EXERCISE DETAILS – Your answer must be the data repeated exactly, with no pictures in it.

Modification records –
++++++

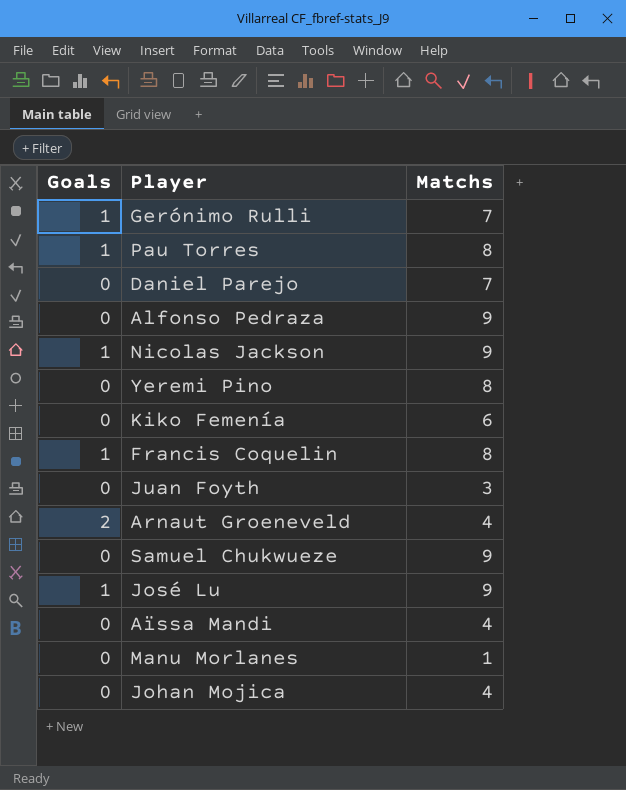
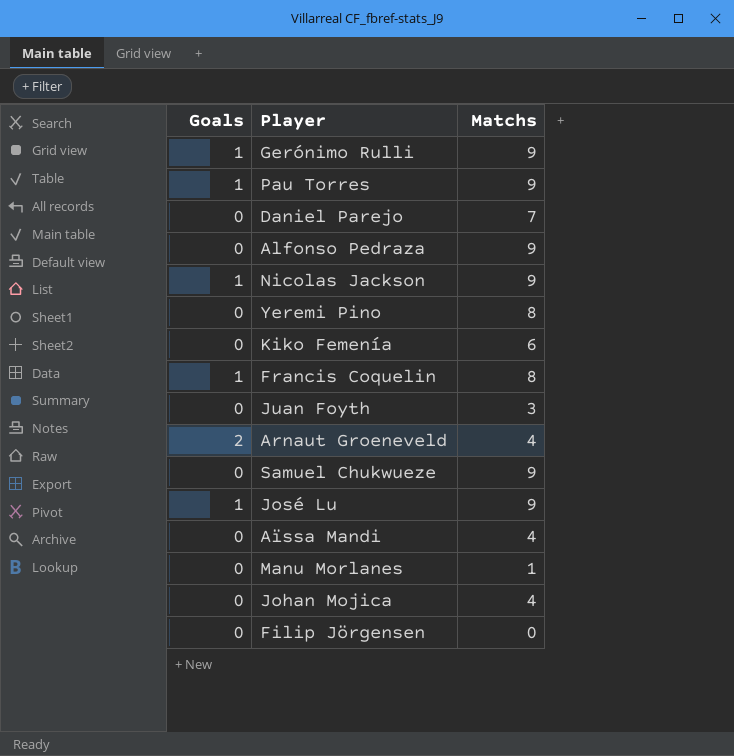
Gerónimo Rulli | Matchs: 7 -> 9
Pau Torres | Matchs: 8 -> 9
row Filip Jörgensen: none -> 0 | 0

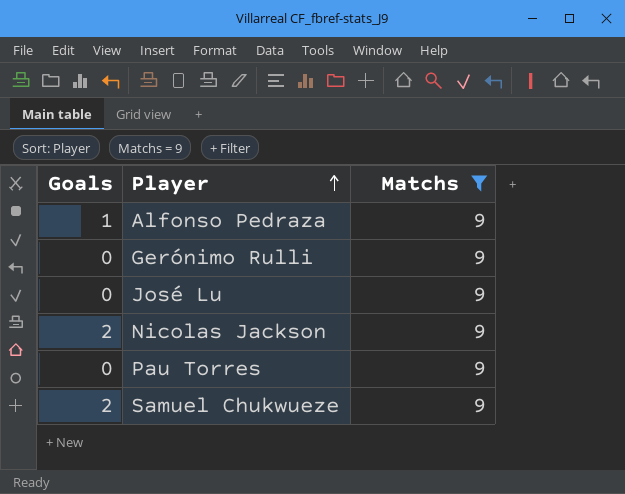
filter: none -> Matchs = 9
row order: none -> Player ascending
Alfonso Pedraza | Goals: 0 -> 1
Gerónimo Rulli | Goals: 1 -> 0
José Lu | Goals: 1 -> 0
Nicolas Jackson | Goals: 1 -> 2
Pau Torres | Goals: 1 -> 0
Samuel Chukwueze | Goals: 0 -> 2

++++++

TASK OUTPUT –
Gerónimo Rulli | Matchs: 7 -> 9
Pau Torres | Matchs: 8 -> 9
row Filip Jörgensen: none -> 0 | 0

filter: none -> Matchs = 9
row order: none -> Player ascending
Alfonso Pedraza | Goals: 0 -> 1
Gerónimo Rulli | Goals: 1 -> 0
José Lu | Goals: 1 -> 0
Nicolas Jackson | Goals: 1 -> 2
Pau Torres | Goals: 1 -> 0
Samuel Chukwueze | Goals: 0 -> 2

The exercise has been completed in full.